- Work request:
Search the records for the string "生花だと枯れてしまったり". Copy each line where it occurs.

Data entries
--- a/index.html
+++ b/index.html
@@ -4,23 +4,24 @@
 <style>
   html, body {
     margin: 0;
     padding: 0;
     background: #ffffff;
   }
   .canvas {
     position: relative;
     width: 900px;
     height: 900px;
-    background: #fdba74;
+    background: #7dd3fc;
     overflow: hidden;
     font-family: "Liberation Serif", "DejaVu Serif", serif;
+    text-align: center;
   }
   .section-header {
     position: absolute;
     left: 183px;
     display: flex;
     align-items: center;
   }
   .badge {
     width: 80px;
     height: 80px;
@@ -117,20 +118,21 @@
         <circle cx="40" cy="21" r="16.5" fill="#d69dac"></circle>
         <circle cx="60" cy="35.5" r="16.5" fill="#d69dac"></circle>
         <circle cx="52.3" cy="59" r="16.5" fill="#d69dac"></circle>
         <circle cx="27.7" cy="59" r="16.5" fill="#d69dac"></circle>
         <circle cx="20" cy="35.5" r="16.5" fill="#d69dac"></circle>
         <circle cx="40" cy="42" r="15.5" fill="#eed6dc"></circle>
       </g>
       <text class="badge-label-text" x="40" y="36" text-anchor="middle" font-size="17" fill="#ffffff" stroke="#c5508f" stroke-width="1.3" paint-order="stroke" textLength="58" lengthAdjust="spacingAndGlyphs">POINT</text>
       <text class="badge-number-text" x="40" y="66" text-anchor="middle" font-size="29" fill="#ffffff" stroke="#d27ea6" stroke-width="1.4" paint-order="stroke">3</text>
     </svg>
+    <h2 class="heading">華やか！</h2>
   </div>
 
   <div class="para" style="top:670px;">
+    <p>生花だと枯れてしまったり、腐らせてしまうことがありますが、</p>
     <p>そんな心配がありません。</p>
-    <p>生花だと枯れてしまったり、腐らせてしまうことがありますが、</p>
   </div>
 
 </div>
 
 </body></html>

--

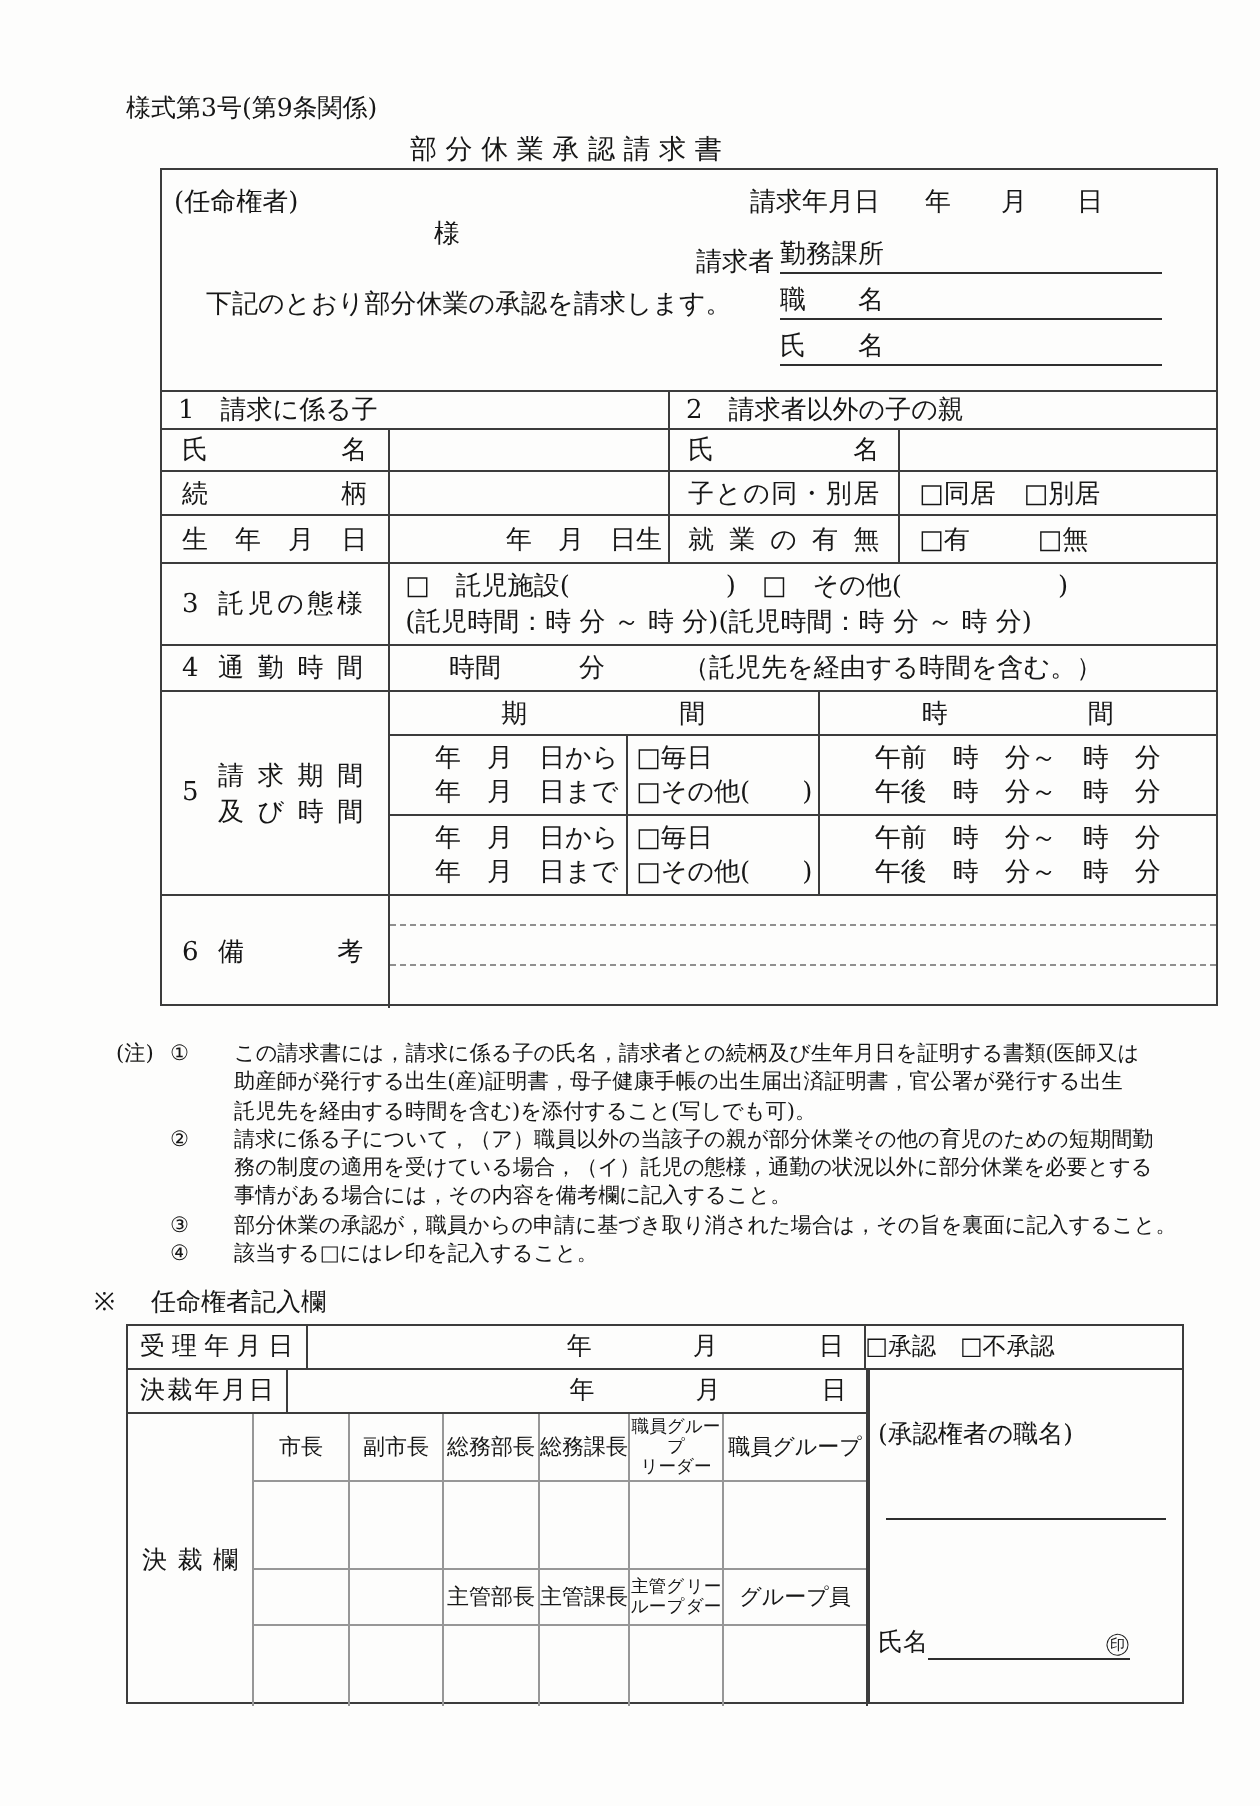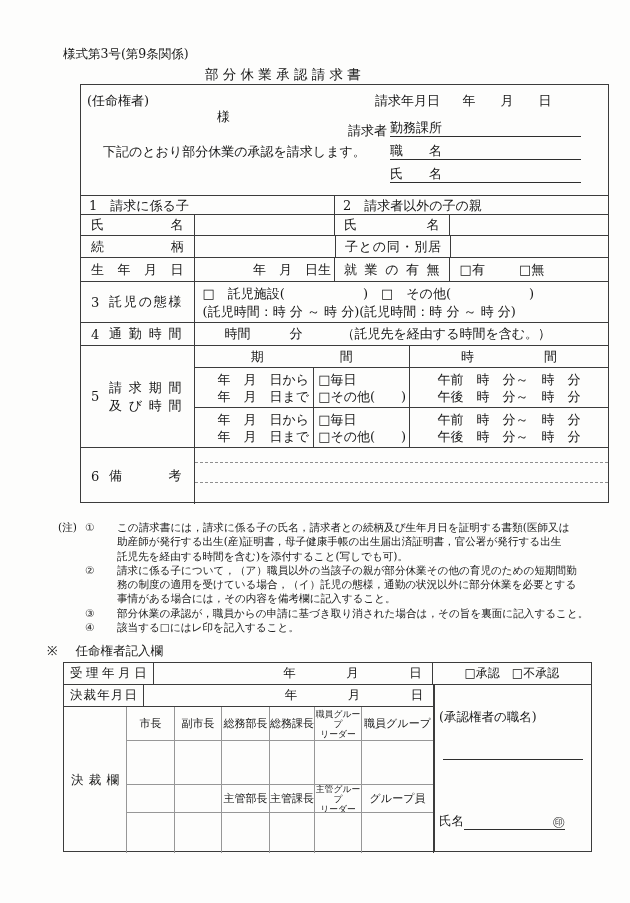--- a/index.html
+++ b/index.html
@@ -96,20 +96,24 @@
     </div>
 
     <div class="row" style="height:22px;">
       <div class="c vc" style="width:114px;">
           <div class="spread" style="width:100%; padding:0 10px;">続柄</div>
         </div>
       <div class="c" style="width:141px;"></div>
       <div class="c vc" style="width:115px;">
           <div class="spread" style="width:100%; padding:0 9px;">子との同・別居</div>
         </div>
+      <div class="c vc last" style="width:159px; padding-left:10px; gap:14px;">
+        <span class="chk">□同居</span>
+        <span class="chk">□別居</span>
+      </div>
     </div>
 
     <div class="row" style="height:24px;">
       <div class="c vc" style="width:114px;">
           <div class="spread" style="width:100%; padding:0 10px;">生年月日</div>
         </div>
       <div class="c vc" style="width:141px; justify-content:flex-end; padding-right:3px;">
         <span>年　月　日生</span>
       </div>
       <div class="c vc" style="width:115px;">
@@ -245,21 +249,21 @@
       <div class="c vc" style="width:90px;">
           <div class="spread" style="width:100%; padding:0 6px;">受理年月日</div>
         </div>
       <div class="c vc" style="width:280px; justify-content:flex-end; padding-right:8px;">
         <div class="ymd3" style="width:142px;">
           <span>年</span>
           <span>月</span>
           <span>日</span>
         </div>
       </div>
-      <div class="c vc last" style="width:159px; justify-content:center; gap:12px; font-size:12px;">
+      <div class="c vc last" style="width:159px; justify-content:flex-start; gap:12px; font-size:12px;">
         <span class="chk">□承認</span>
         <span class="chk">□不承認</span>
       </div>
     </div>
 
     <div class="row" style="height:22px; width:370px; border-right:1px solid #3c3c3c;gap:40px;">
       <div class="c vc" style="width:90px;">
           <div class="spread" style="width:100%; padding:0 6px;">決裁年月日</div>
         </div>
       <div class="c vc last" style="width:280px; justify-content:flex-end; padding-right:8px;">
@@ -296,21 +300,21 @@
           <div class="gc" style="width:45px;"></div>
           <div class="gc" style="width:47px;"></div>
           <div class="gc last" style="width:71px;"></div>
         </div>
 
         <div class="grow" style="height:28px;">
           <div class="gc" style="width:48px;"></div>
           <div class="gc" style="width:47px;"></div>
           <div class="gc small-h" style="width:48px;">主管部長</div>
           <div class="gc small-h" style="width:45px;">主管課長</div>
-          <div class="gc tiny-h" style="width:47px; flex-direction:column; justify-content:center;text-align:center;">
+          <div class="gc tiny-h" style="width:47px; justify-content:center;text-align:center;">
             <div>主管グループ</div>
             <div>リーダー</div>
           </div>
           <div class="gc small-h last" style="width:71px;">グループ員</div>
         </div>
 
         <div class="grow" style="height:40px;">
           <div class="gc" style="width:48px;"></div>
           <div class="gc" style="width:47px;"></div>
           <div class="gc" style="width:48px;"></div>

- Task result:
+    <p>生花だと枯れてしまったり、腐らせてしまうことがありますが、</p>
-    <p>生花だと枯れてしまったり、腐らせてしまうことがありますが、</p>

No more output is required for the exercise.